[Provided records]

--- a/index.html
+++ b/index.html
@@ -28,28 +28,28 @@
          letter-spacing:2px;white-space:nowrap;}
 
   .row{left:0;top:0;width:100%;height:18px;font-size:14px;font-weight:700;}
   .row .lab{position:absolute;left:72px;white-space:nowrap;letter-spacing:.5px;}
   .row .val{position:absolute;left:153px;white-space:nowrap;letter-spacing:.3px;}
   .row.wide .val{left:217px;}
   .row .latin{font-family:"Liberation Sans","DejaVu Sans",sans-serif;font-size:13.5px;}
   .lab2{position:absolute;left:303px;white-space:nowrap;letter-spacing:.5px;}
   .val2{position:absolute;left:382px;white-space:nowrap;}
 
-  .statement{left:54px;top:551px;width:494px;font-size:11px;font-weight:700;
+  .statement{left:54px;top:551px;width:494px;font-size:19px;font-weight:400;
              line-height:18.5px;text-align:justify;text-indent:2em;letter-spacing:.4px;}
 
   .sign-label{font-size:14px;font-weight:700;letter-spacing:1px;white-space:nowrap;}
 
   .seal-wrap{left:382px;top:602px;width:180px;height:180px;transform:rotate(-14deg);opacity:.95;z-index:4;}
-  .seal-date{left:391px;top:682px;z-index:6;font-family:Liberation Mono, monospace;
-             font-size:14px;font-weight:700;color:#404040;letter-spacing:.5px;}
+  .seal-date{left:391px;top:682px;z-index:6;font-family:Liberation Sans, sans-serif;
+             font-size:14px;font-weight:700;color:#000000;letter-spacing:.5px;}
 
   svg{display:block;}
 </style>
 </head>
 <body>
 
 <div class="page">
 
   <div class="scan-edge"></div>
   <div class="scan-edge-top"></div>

[/Provided records]

**Task requirements:** When you restate the listing, keep each line identical to the original.

**Written response:**
--- a/index.html
+++ b/index.html
@@ -28,28 +28,28 @@
          letter-spacing:2px;white-space:nowrap;}
 
   .row{left:0;top:0;width:100%;height:18px;font-size:14px;font-weight:700;}
   .row .lab{position:absolute;left:72px;white-space:nowrap;letter-spacing:.5px;}
   .row .val{position:absolute;left:153px;white-space:nowrap;letter-spacing:.3px;}
   .row.wide .val{left:217px;}
   .row .latin{font-family:"Liberation Sans","DejaVu Sans",sans-serif;font-size:13.5px;}
   .lab2{position:absolute;left:303px;white-space:nowrap;letter-spacing:.5px;}
   .val2{position:absolute;left:382px;white-space:nowrap;}
 
-  .statement{left:54px;top:551px;width:494px;font-size:11px;font-weight:700;
+  .statement{left:54px;top:551px;width:494px;font-size:19px;font-weight:400;
              line-height:18.5px;text-align:justify;text-indent:2em;letter-spacing:.4px;}
 
   .sign-label{font-size:14px;font-weight:700;letter-spacing:1px;white-space:nowrap;}
 
   .seal-wrap{left:382px;top:602px;width:180px;height:180px;transform:rotate(-14deg);opacity:.95;z-index:4;}
-  .seal-date{left:391px;top:682px;z-index:6;font-family:Liberation Mono, monospace;
-             font-size:14px;font-weight:700;color:#404040;letter-spacing:.5px;}
+  .seal-date{left:391px;top:682px;z-index:6;font-family:Liberation Sans, sans-serif;
+             font-size:14px;font-weight:700;color:#000000;letter-spacing:.5px;}
 
   svg{display:block;}
 </style>
 </head>
 <body>
 
 <div class="page">
 
   <div class="scan-edge"></div>
   <div class="scan-edge-top"></div>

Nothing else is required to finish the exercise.